Tresse & Stock (p. 328-347).


XVII


Vers la fin de l’après-midi, Durtal interrompit son travail et monta aux tours de Saint-Sulpice.

Il trouva Carhaix étendu dans une chambre qui attenait à celle où d’habitude ils dînaient. Ces pièces étaient semblables, avec leurs murs de pierre, sans papier de tenture, et leurs plafonds en voûte ; seulement, la chambre à coucher était plus sombre ; la croisée ouvrait sa demi-roue, non plus sur la place Saint-Sulpice, mais sur le derrière de l’église dont le toit la noyait d’ombre. Cette cellule était meublée d’un lit de fer, garni d’un sommier musical et d’un matelas, de deux chaises de canne, d’une table recouverte d’un vieux tapis. Au mur nu, un crucifix sans valeur, fleuri de buis sec, et c’était tout.

Carhaix était assis sur son séant dans son lit et il parcourait des papiers et des livres. Il avait les yeux plus aqueux, le visage plus blême que de coutume ; sa barbe, qui n’était pas rasée depuis plusieurs jours, poussait en taillis grisonnants sur ses joues caves ; mais un bon sourire rendait affectueux, presque avenants, ses pauvres traits.

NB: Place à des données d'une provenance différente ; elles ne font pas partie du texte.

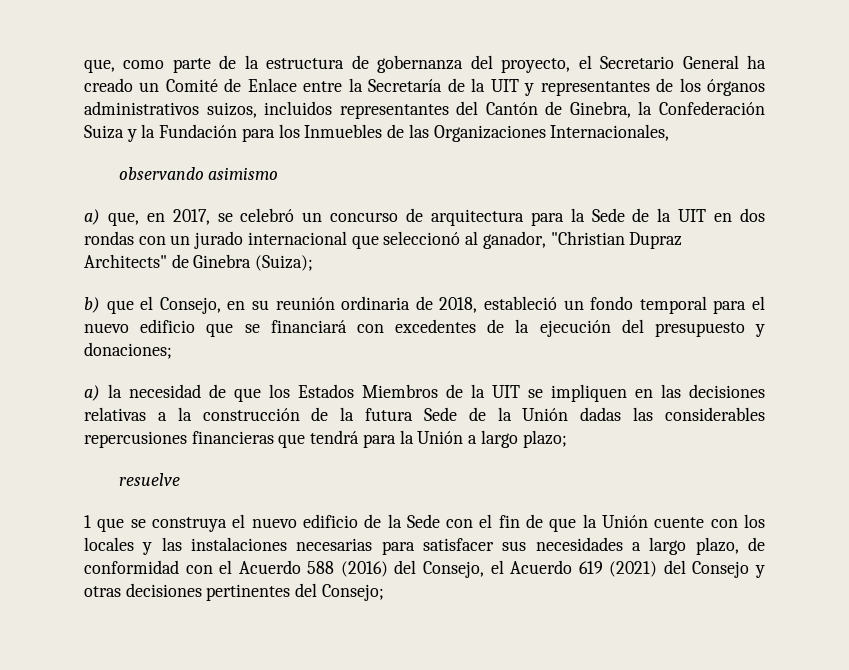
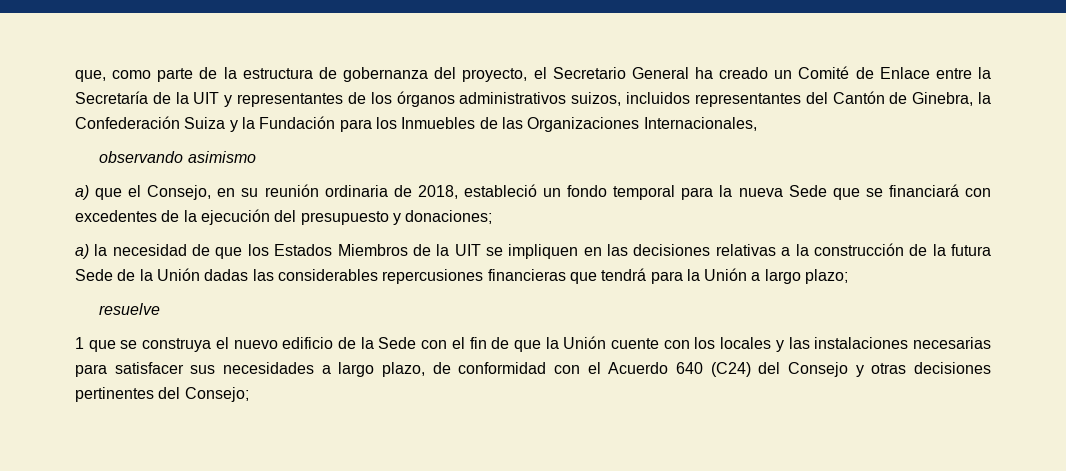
- a) que, en 2017, se celebró un concurso de arquitectura para la Sede de la UIT en dos rondas con un jurado internacional que seleccionó al ganador, "Christian Dupraz Architects" de Ginebra (Suiza);
- b) que el Consejo, en su reunión ordinaria de 2018, estableció un fondo temporal para el nuevo edificio que se financiará con excedentes de la ejecución del presupuesto y donaciones;
+ a) que el Consejo, en su reunión ordinaria de 2018, estableció un fondo temporal para la nueva Sede que se financiará con excedentes de la ejecución del presupuesto y donaciones;
- 1 que se construya el nuevo edificio de la Sede con el fin de que la Unión cuente con los locales y las instalaciones necesarias para satisfacer sus necesidades a largo plazo, de conformidad con el Acuerdo 588 (2016) del Consejo, el Acuerdo 619 (2021) del Consejo y otras decisiones pertinentes del Consejo;
+ 1 que se construya el nuevo edificio de la Sede con el fin de que la Unión cuente con los locales y las instalaciones necesarias para satisfacer sus necesidades a largo plazo, de conformidad con el Acuerdo 640 (C24) del Consejo y otras decisiones pertinentes del Consejo;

Aux questions que lui posa Durtal, il répondit : — Ce n’est rien ; des Hermies m’autorise à me lever demain ; mais quelle affreuse drogue ! — Et il montra une potion dont il prenait une cuillerée, d’heure en heure.

— Qu’avalez-vous là ? demanda Durtal.

Mais le sonneur l’ignorait. Pour lui éviter sans doute des frais, des Hermies lui apportait lui-même la bouteille à boire.

— Vous vous ennuyez au lit ?

— Vous pensez ! je suis obligé de confier mes cloches à un aide qui ne vaut rien. Ah ! si vous l’entendiez sonner ! moi, ça me donne des frissons, ça me crispe…

— Ne te fais donc pas ainsi du mauvais sang, dit la femme ; dans deux jours, tu pourras les sonner, toi-même, tes cloches !

Mais il poursuivait ses plaintes. — Vous ne savez pas vous autres ; voilà des cloches qui ont l’habitude d’être bien traitées ; c’est comme les bêtes, ces instruments-là, ça n’obéit qu’à son maître. Maintenant elles déraisonnent, elles brimballent, elles sonnent la gouille ; c’est tout juste si d’ici je reconnais leurs voix !

— Que lisez-vous ? fit Durtal qui voulait détourner la conversation d’un sujet qu’il sentait pénible.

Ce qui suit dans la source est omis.